What you have to do
Retype nothing except the lines below from the one with "- the professor also endorsed the answers" through the one with "- TypeScript: For", exactly, with images left out.

Extracted entries
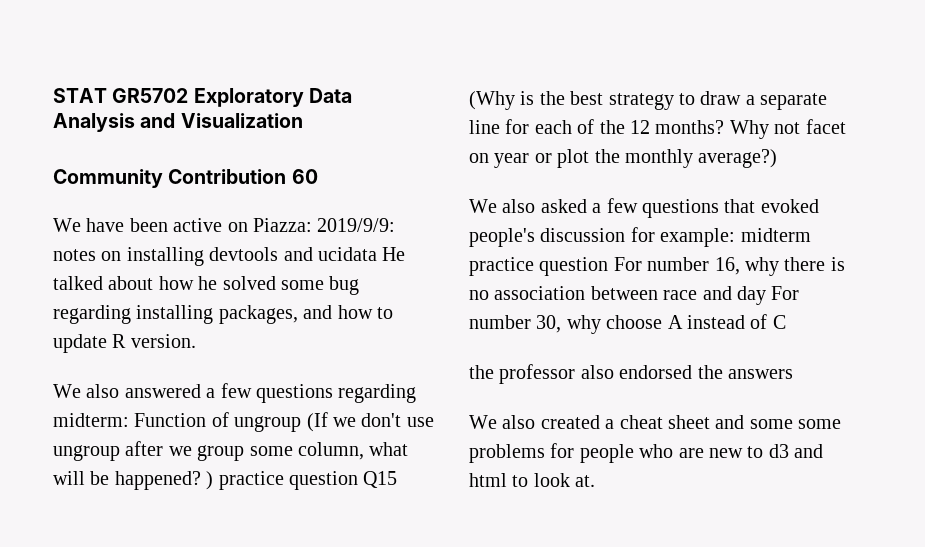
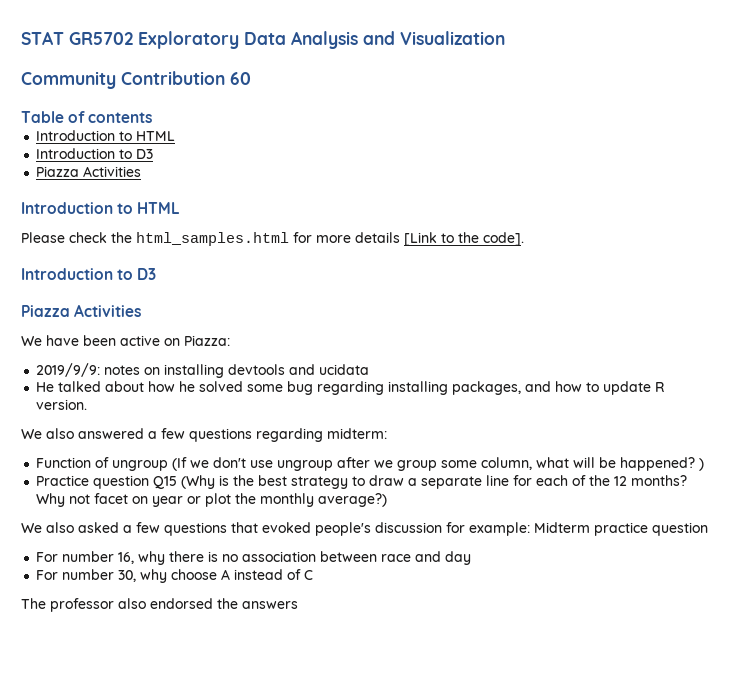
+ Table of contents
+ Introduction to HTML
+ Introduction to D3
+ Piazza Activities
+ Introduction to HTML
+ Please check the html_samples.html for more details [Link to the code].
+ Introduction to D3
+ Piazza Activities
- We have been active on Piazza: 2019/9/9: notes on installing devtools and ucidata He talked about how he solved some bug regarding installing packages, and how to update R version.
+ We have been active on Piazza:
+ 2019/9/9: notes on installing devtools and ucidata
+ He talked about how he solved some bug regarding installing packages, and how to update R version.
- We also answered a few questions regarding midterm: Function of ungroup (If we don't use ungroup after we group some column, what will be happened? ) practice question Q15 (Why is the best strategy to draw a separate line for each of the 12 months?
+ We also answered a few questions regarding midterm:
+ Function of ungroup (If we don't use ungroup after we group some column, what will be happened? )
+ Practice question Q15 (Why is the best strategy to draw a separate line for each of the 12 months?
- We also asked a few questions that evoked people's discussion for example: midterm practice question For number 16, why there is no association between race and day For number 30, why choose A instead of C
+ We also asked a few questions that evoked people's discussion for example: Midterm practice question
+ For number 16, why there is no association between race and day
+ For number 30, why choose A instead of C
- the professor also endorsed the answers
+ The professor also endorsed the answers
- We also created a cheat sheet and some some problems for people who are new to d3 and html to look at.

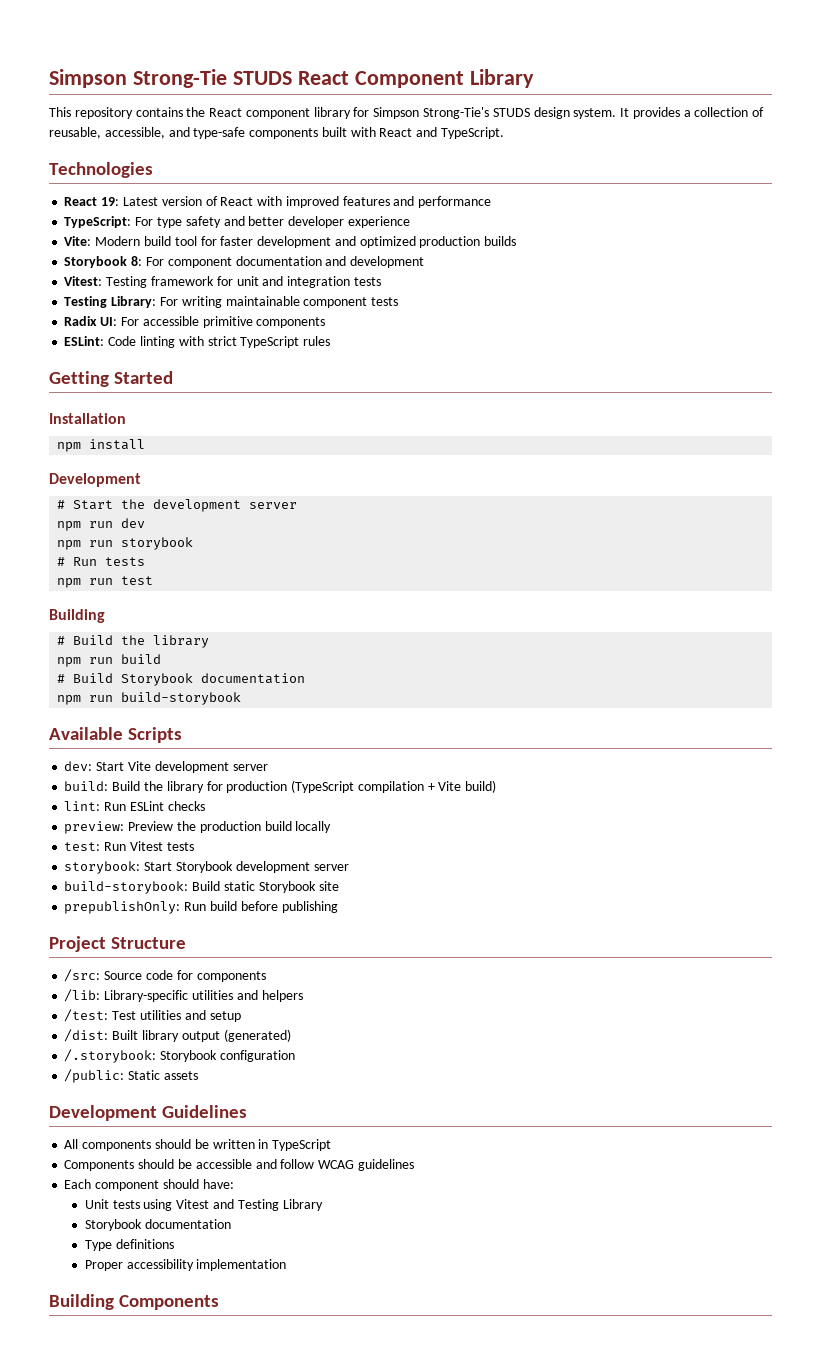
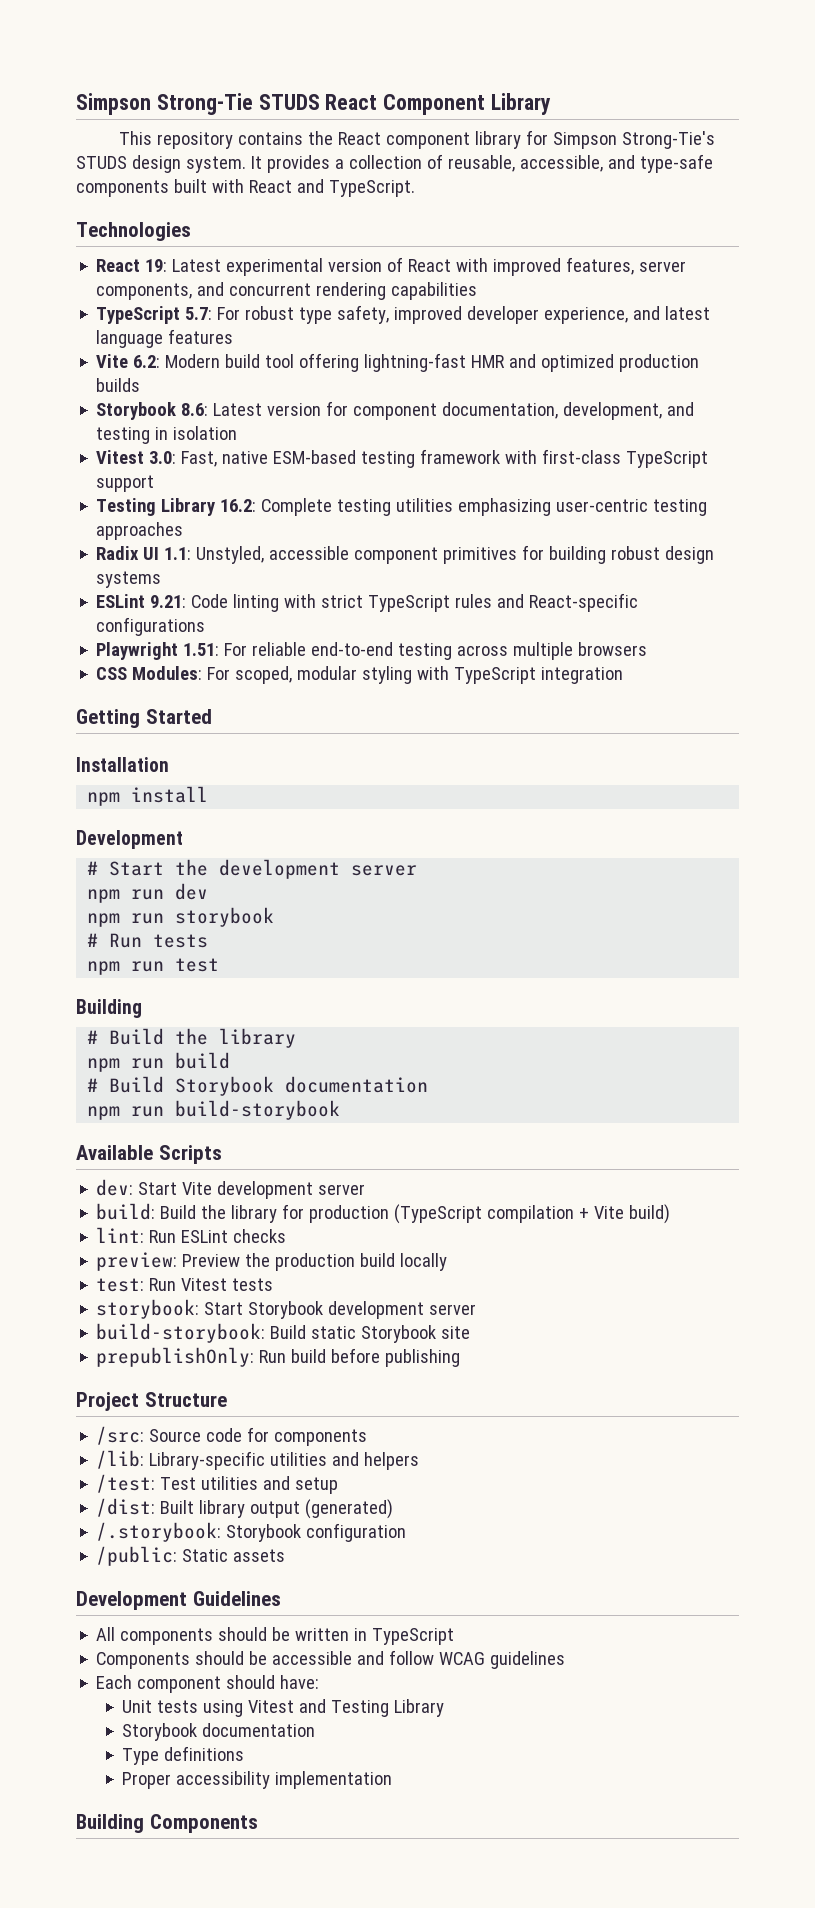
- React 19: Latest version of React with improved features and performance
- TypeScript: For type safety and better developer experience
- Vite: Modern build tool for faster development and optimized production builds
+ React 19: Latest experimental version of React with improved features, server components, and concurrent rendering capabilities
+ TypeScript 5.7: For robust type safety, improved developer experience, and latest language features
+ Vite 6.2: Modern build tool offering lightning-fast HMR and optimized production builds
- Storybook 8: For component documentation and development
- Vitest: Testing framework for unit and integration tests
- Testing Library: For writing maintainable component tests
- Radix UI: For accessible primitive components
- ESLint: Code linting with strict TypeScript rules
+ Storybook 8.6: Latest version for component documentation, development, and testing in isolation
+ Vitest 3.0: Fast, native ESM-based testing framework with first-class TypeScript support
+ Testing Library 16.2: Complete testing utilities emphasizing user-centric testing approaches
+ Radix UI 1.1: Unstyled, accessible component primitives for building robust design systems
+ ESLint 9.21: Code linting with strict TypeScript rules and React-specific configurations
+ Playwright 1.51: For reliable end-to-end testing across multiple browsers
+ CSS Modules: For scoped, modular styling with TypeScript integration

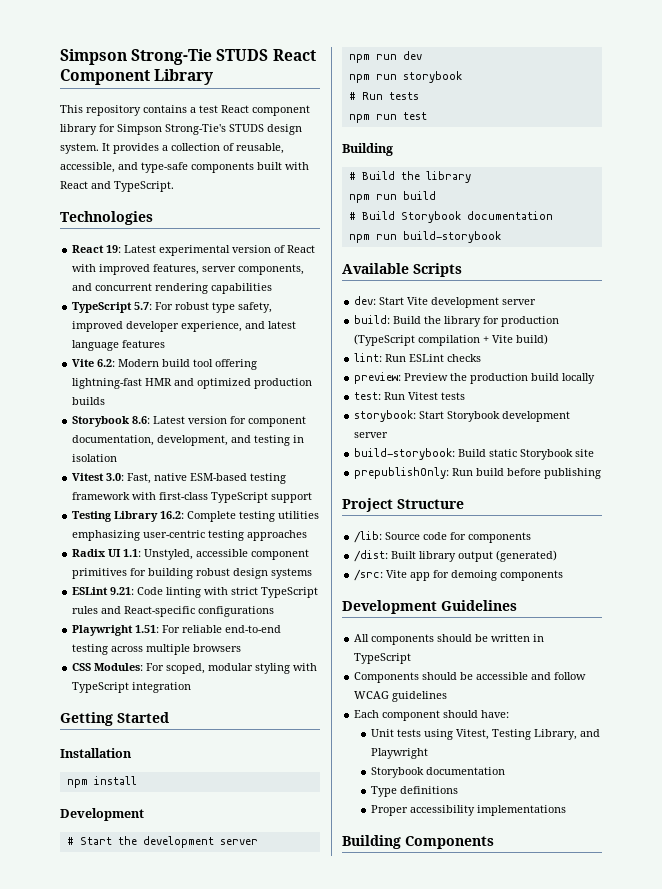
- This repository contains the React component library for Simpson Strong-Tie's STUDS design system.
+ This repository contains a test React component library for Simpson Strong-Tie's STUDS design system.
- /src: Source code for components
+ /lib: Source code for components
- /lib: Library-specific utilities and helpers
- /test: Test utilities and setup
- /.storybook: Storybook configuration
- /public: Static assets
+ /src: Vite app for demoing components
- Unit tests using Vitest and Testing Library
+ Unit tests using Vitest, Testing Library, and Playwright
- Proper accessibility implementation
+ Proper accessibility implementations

Solution for this problem
- the professor also endorsed the answers
+ The professor also endorsed the answers
- We also created a cheat sheet and some some problems for people who are new to d3 and html to look at.

- React 19: Latest version of React with improved features and performance
- TypeScript: For type safety and better developer experience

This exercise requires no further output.